Il procuratore generale degli Stati Uniti Merrick Garland ha nominato giovedì un consulente speciale, Robert Hur, come investigatore nel caso di documenti classificati che sono apparsi in vari luoghi utilizzati dal presidente degli Stati Uniti Joe Biden durante il suo periodo come «numero due» nell’amministrazione di Barack Obama.
«Questa nomina sottolinea all’opinione pubblica l’impegno del Dipartimento (di Giustizia) per l’indipendenza e la responsabilità in questioni particolarmente delicate», ha dichiarato Garland in una conferenza stampa, secondo quanto riportato dalla CNN.
Hur, avvocato in uno studio di Washington D.C. ed ex procuratore federale nel Maryland durante l’amministrazione di Donald Trump, ha dichiarato in un comunicato che svolgerà le funzioni assegnategli da Garland in modo «equo» e «imparziale».
Richard Sauber, avvocato del Presidente Biden, si è detto fiducioso che «un esame approfondito dimostrerà che questi documenti sono stati smarriti a sua insaputa». «Abbiamo collaborato strettamente con il Dipartimento di Giustizia durante la loro revisione», ha aggiunto, secondo quanto riportato da NBC News.
Il portavoce del Dipartimento di Stato americano, Ned Price, ha dichiarato che il Segretario di Stato Antony Blinken è rimasto «sorpreso» nell’apprendere la presenza di documenti riservati nell’ufficio di Biden a Washington.
Ha affermato che né lui né Blinken sapevano dell’esistenza dei file. «Si tratta di una questione su cui sta indagando il Dipartimento di Giustizia.

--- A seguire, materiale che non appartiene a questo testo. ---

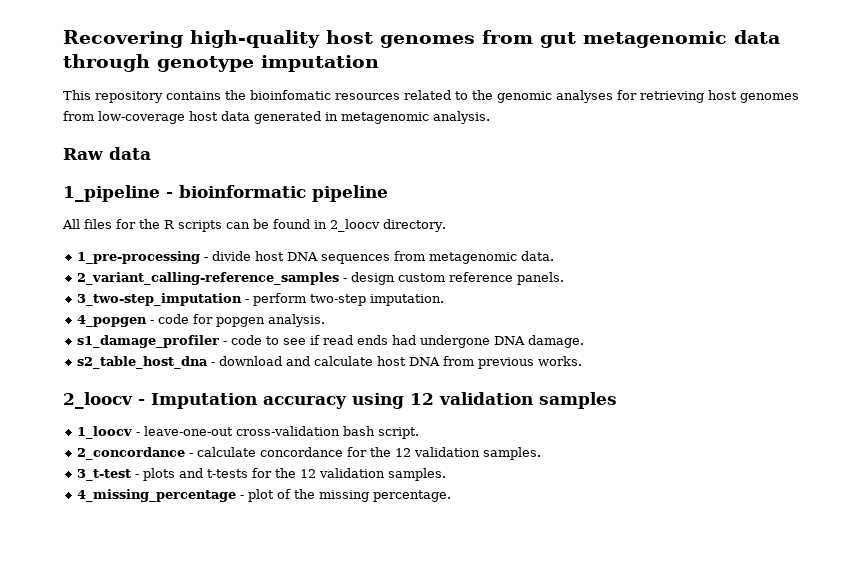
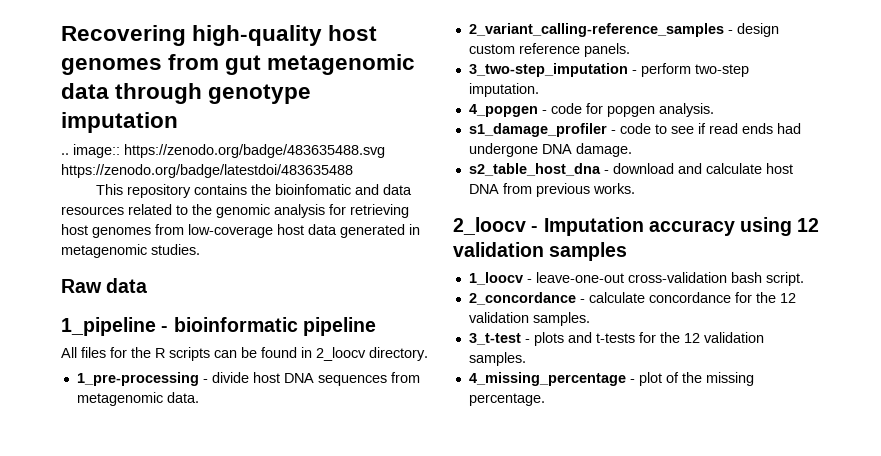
+ .. image:: https://zenodo.org/badge/483635488.svg https://zenodo.org/badge/latestdoi/483635488
- This repository contains the bioinfomatic resources related to the genomic analyses for retrieving host genomes from low‐coverage host data generated in metagenomic analysis.
+ This repository contains the bioinfomatic and data resources related to the genomic analysis for retrieving host genomes from low‐coverage host data generated in metagenomic studies.

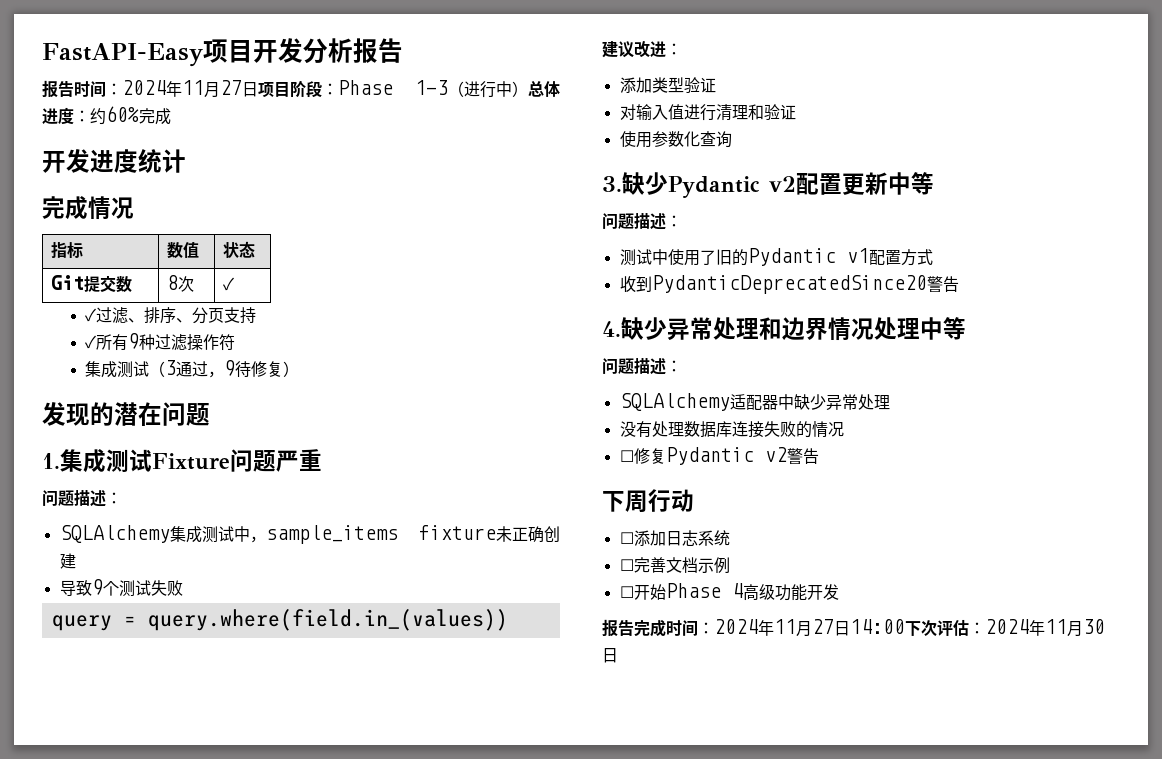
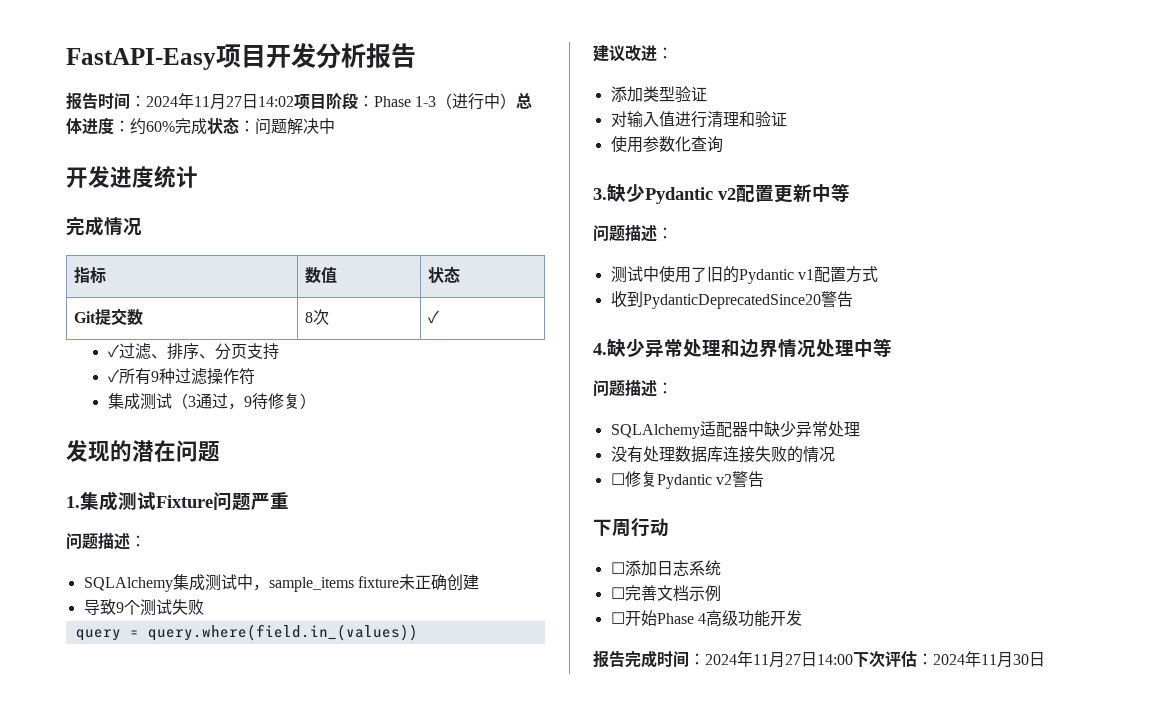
- 报告时间：2024年11月27日项目阶段：Phase 1-3（进行中）总体进度：约60%完成
+ 报告时间：2024年11月27日14:02项目阶段：Phase 1-3（进行中）总体进度：约60%完成状态：问题解决中

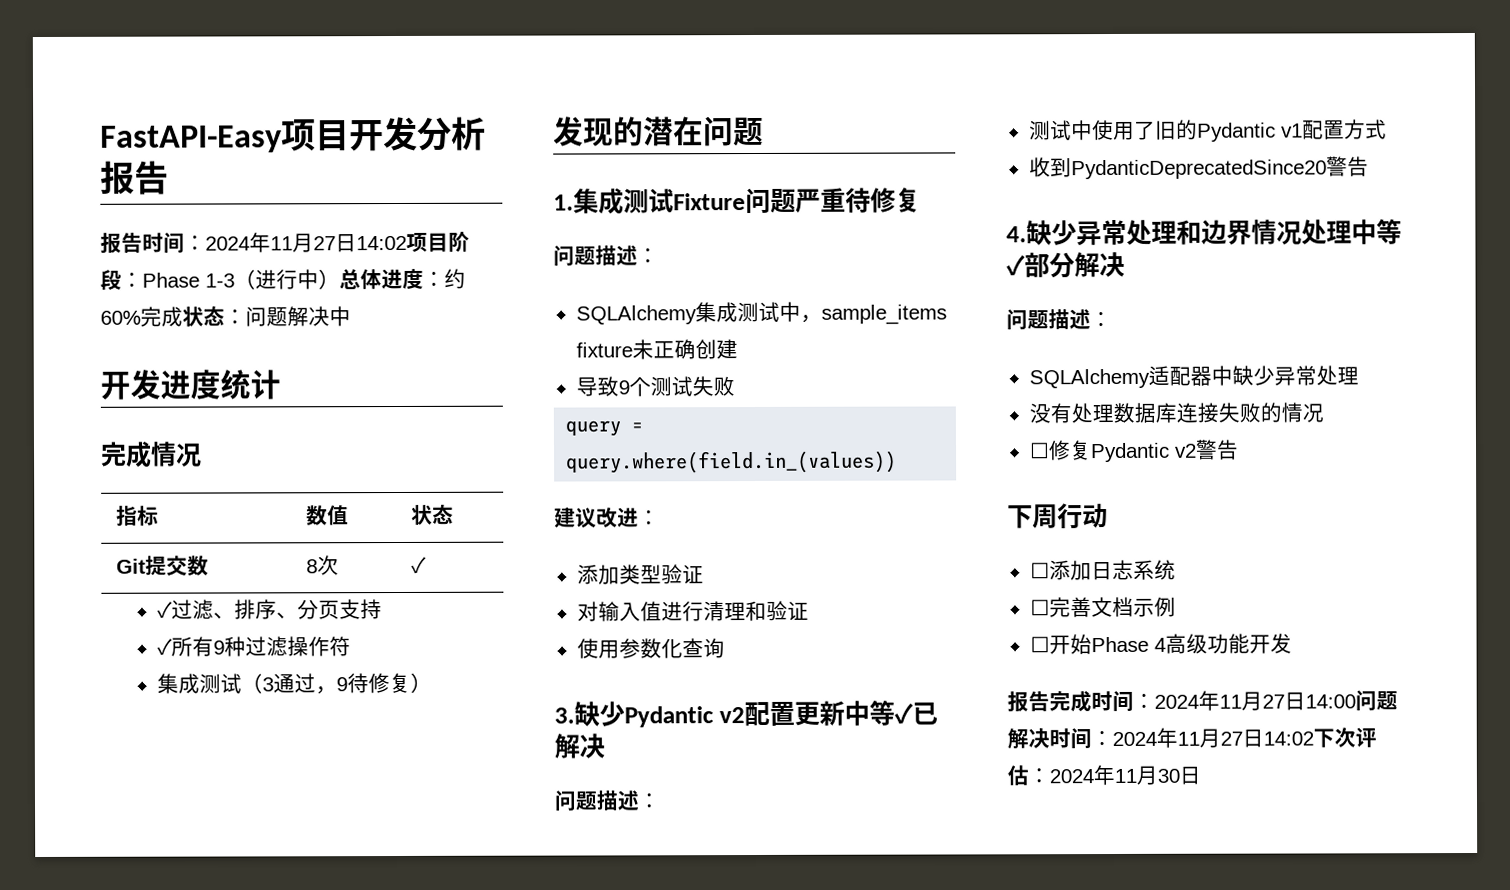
- 1.集成测试Fixture问题严重
+ 1.集成测试Fixture问题严重待修复
- 3.缺少Pydantic v2配置更新中等
+ 3.缺少Pydantic v2配置更新中等✓已解决
- 4.缺少异常处理和边界情况处理中等
+ 4.缺少异常处理和边界情况处理中等✓部分解决
- 报告完成时间：2024年11月27日14:00下次评估：2024年11月30日
+ 报告完成时间：2024年11月27日14:00问题解决时间：2024年11月27日14:02下次评估：2024年11月30日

Li lasceremo fare», ha aggiunto.
La nomina arriva poche ore dopo che la Casa Bianca ha confermato che gli assistenti di Biden hanno trovato una seconda serie di documenti riservati dell’era Obama nel garage della sua casa di Wilmington.

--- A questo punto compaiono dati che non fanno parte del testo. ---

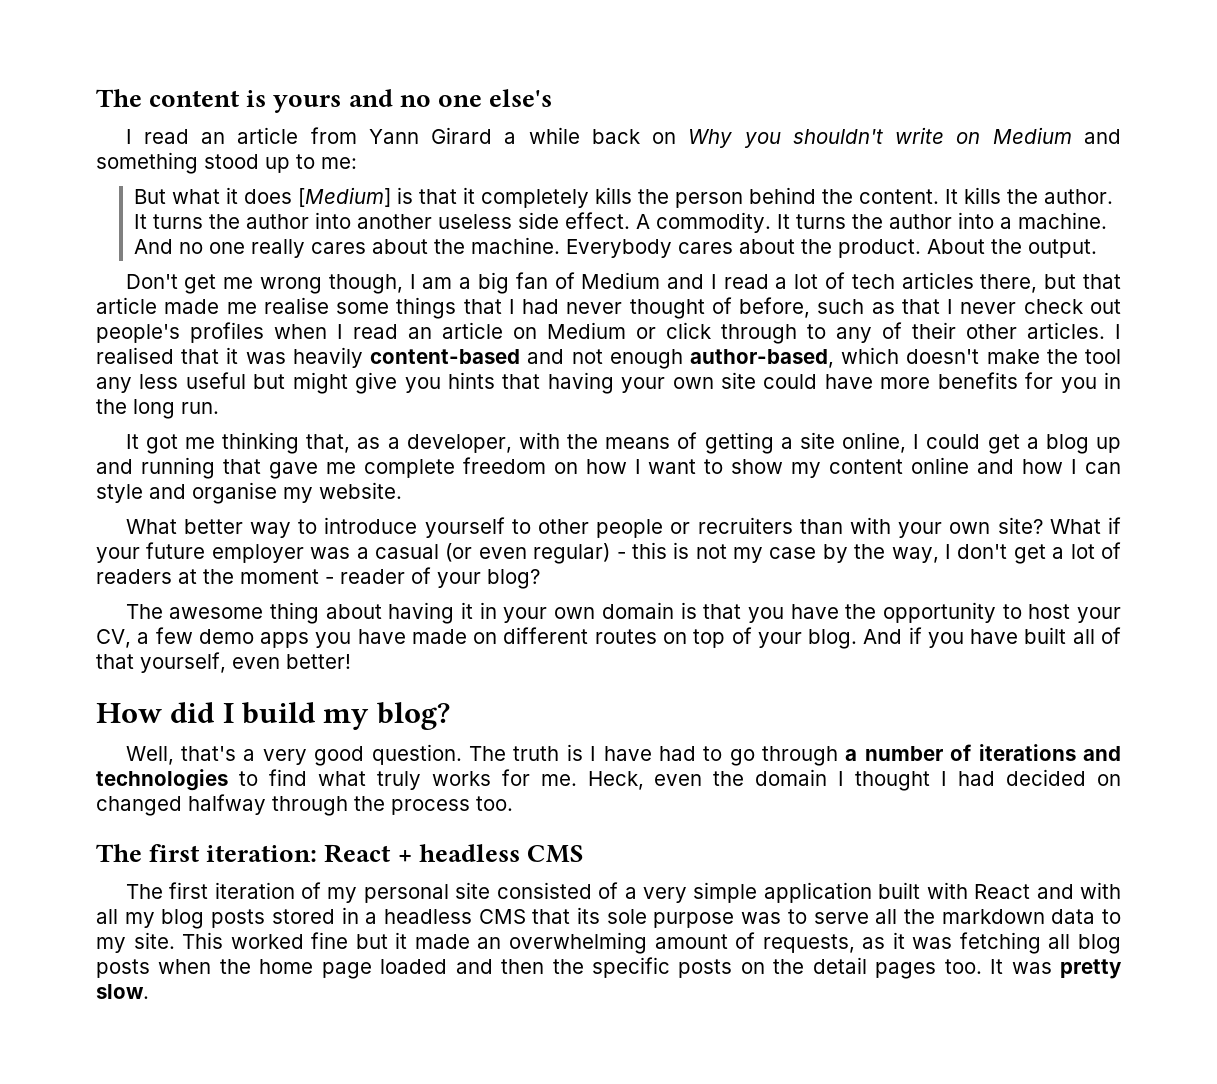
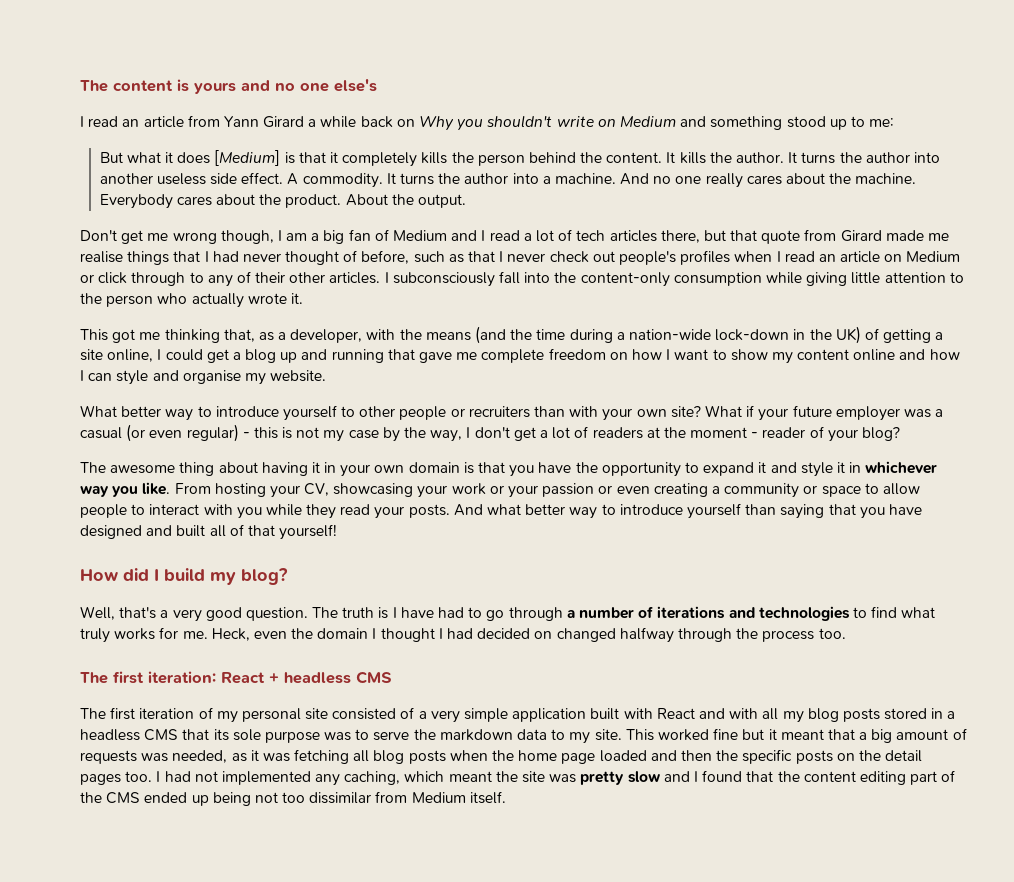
- Don't get me wrong though, I am a big fan of Medium and I read a lot of tech articles there, but that article made me realise some things that I had never thought of before, such as that I never check out people's profiles when I read an article on Medium or click through to any of their other articles.
+ Don't get me wrong though, I am a big fan of Medium and I read a lot of tech articles there, but that quote from Girard made me realise things that I had never thought of before, such as that I never check out people's profiles when I read an article on Medium or click through to any of their other articles.
- I realised that it was heavily content-based and not enough author-based, which doesn't make the tool any less useful but might give you hints that having your own site could have more benefits for you in the long run.
- It got me thinking that, as a developer, with the means of getting a site online, I could get a blog up and running that gave me complete freedom on how I want to show my content online and how I can style and organise my website.
+ I subconsciously fall into the content-only consumption while giving little attention to the person who actually wrote it.
+ This got me thinking that, as a developer, with the means (and the time during a nation-wide lock-down in the UK) of getting a site online, I could get a blog up and running that gave me complete freedom on how I want to show my content online and how I can style and organise my website.
- The awesome thing about having it in your own domain is that you have the opportunity to host your CV, a few demo apps you have made on different routes on top of your blog. And if you have built all of that yourself, even better!
+ The awesome thing about having it in your own domain is that you have the opportunity to expand it and style it in whichever way you like. From hosting your CV, showcasing your work or your passion or even creating a community or space to allow people to interact with you while they read your posts. And what better way to introduce yourself than saying that you have designed and built all of that yourself!
- The first iteration of my personal site consisted of a very simple application built with React and with all my blog posts stored in a headless CMS that its sole purpose was to serve all the markdown data to my site.
+ The first iteration of my personal site consisted of a very simple application built with React and with all my blog posts stored in a headless CMS that its sole purpose was to serve the markdown data to my site.
- This worked fine but it made an overwhelming amount of requests, as it was fetching all blog posts when the home page loaded and then the specific posts on the detail pages too.
+ This worked fine but it meant that a big amount of requests was needed, as it was fetching all blog posts when the home page loaded and then the specific posts on the detail pages too.
- It was pretty slow.
+ I had not implemented any caching, which meant the site was pretty slow and I found that the content editing part of the CMS ended up being not too dissimilar from Medium itself.

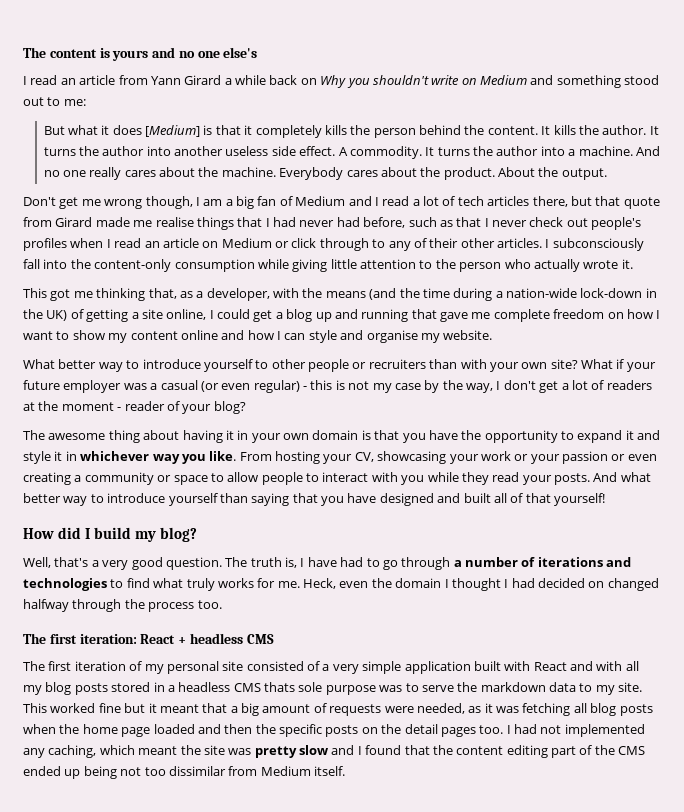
- I read an article from Yann Girard a while back on Why you shouldn't write on Medium and something stood up to me:
+ I read an article from Yann Girard a while back on Why you shouldn't write on Medium and something stood out to me:
- Don't get me wrong though, I am a big fan of Medium and I read a lot of tech articles there, but that quote from Girard made me realise things that I had never thought of before, such as that I never check out people's profiles when I read an article on Medium or click through to any of their other articles.
+ Don't get me wrong though, I am a big fan of Medium and I read a lot of tech articles there, but that quote from Girard made me realise things that I had never had before, such as that I never check out people's profiles when I read an article on Medium or click through to any of their other articles.
- The truth is I have had to go through a number of iterations and technologies to find what truly works for me.
+ The truth is, I have had to go through a number of iterations and technologies to find what truly works for me.
- The first iteration of my personal site consisted of a very simple application built with React and with all my blog posts stored in a headless CMS that its sole purpose was to serve the markdown data to my site.
+ The first iteration of my personal site consisted of a very simple application built with React and with all my blog posts stored in a headless CMS thats sole purpose was to serve the markdown data to my site.
- This worked fine but it meant that a big amount of requests was needed, as it was fetching all blog posts when the home page loaded and then the specific posts on the detail pages too.
+ This worked fine but it meant that a big amount of requests were needed, as it was fetching all blog posts when the home page loaded and then the specific posts on the detail pages too.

Il caso risale all’inizio di novembre, quando l’Archivio Nazionale ha contattato il Dipartimento di Giustizia per segnalare la presenza di documenti classificati nell’ufficio privato di Biden a Washington. In totale, la CNN ne ha contati non meno di dieci.

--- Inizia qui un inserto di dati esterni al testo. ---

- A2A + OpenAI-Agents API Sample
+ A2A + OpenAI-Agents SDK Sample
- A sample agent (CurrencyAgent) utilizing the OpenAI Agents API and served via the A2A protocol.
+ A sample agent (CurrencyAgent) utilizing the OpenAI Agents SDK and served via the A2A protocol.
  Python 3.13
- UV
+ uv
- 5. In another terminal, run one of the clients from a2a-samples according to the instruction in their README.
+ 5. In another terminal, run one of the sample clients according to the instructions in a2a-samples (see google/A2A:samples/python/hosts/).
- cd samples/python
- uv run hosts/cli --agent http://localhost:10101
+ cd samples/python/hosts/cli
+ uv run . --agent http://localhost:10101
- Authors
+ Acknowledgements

Questa controversia ha portato a critiche nei confronti di Biden da parte del Partito Repubblicano e dell’ex presidente Trump, che ha denunciato un presunto doppio standard da parte delle autorità. L’anno scorso l’FBI ha perquisito la villa di Trump a Mar-a-Lago, in Florida.
Il consulente speciale Jack Smith sta conducendo le indagini sulla possibile cattiva gestione dei documenti – più di 325, tra cui 60 etichettati come «Top Secret» – da parte dell’ex presidente Trump.